In Romans 7:7-13, Paul is vindicating the Mosaic law because up to this point in his epistle he has said many negative things about it. He declared the law cannot justify (Rom. 3:20); the law cannot sanctify (Rom. 7:1-6); the law increases sin (Rom. 5:20; 7:5); that believers are not under law but under grace (Rom. 6:14); that believers have died to law in death of Christ to be united to Jesus Christ so that we can bring forth fruit to God (Rom. 7:4, 6); and that through the law comes knowledge of sin (Rom. 3:20). Paul said that the law cannot restrain or curb sin; in fact, it does the opposite.

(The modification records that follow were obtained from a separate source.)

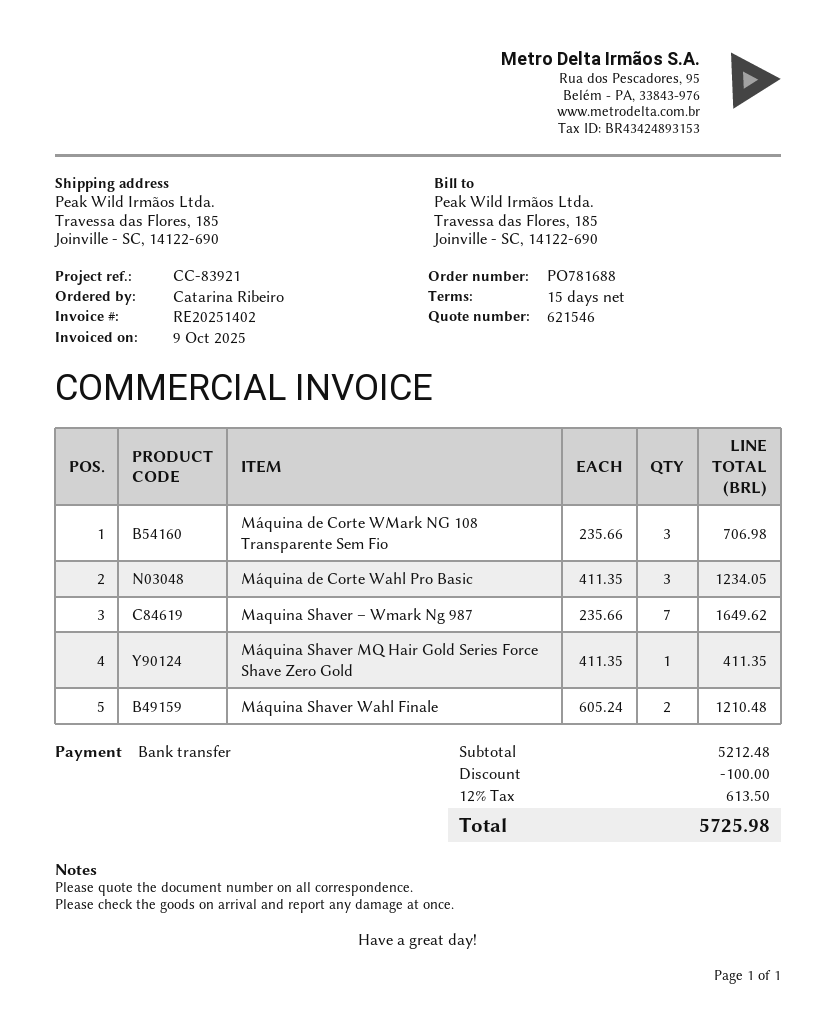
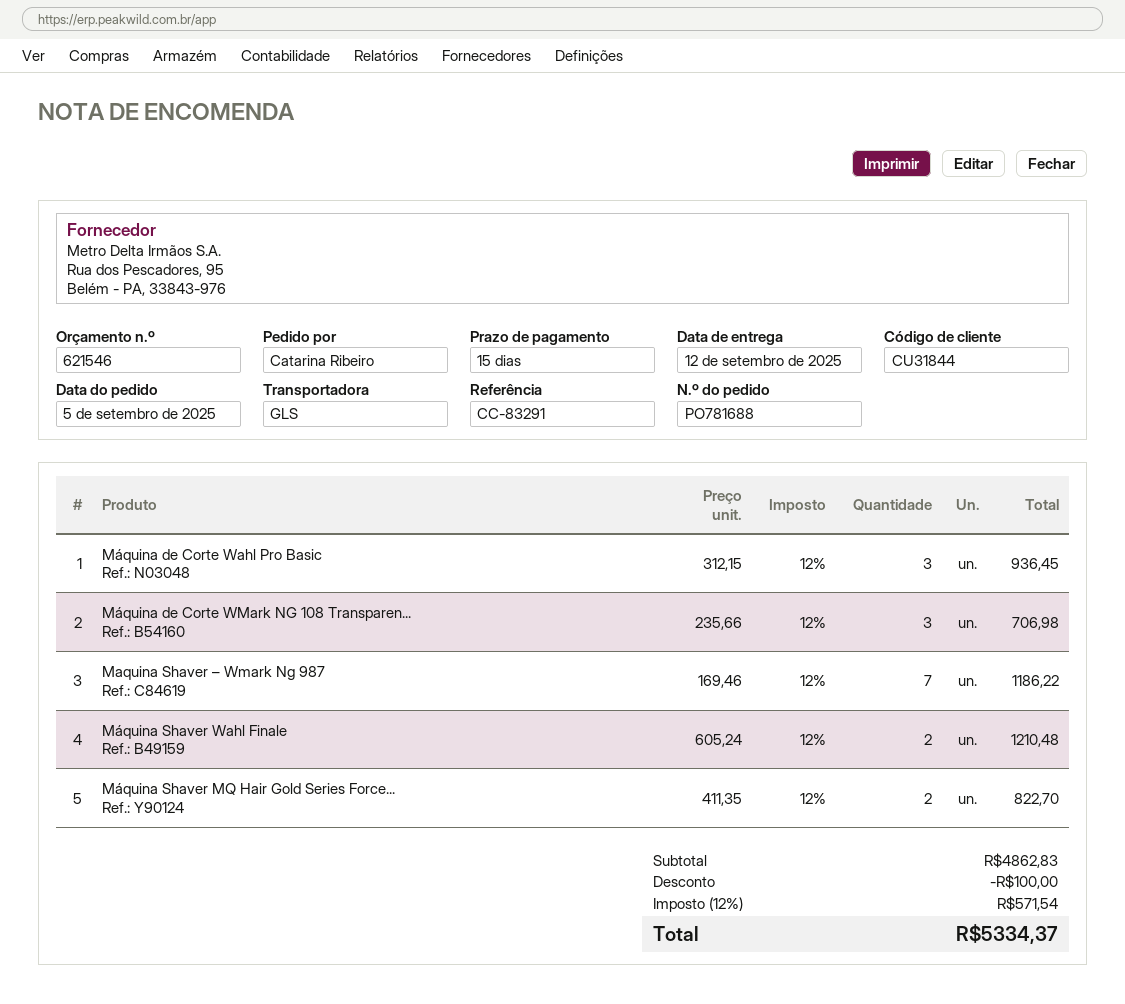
reference: CC-83921 -> CC-83291
Máquina de Corte Wahl Pro Basic: 3 x 411.35 = 1234.05 -> 3 x 312.15 = 936.45
Maquina Shaver – Wmark Ng 987: 7 x 235.66 = 1649.62 -> 7 x 169.46 = 1186.22
Máquina Shaver MQ Hair Gold Series Force Shave Zero Gold: 1 x 411.35 = 411.35 -> 2 x 411.35 = 822.70
subtotal: 5212.48 -> 4862.83
tax: 12% = 613.50 -> 12% = 571.54
total: 5725.98 -> 5334.37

Such negative teaching about God’s law could prompt a person, especially a first-century Jew, to ask, “What then are you saying? Is God’s law sin?” Paul responds, “Certainly not!” Then he goes on to demonstrate the relationship of law to sin and death. Here Paul the Christian is looking at his life before conversion. He is thinking back to the time when the Holy Spirit applied God’s law to his heart after his encounter with the risen Christ on the road to Damascus. He may especially be thinking of the three days when, as a blind man, he fasted and prayed in Judas’ house on Straight Street in the city of Damascus.

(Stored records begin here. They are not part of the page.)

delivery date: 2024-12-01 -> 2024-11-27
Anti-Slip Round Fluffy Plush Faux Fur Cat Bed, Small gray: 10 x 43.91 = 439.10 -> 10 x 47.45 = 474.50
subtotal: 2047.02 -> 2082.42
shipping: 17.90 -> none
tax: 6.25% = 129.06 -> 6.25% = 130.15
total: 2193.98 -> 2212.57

On the Damascus road Paul saw that he totally misunderstood the design and purpose of God’s law. He realized that it was false way of salvation. He began to see that God designed the law so that through its application, sin might become so utterly sinful and foul that man might turn to Christ alone for salvation.
The law was given to unmask sin so that it may be shown in its true color of utter deception, destruction, and foulness. When the Holy Spirit applies the law to a sinner and convicts him of sin, he cries out, “I am all unrighteousness. Have mercy upon me, a sinner! I am a wretch. I am blind. I am lost. I am dead.” Professor Leon Morris comments that God’s law is not given to boost our self-esteem but to bust it.1So Paul is speaking from the standpoint of a convinced Christian, telling us from his own experience what happens to any sinner who is confronted with the law. Only in the light of God’s law does one see sin as an offense against God himself.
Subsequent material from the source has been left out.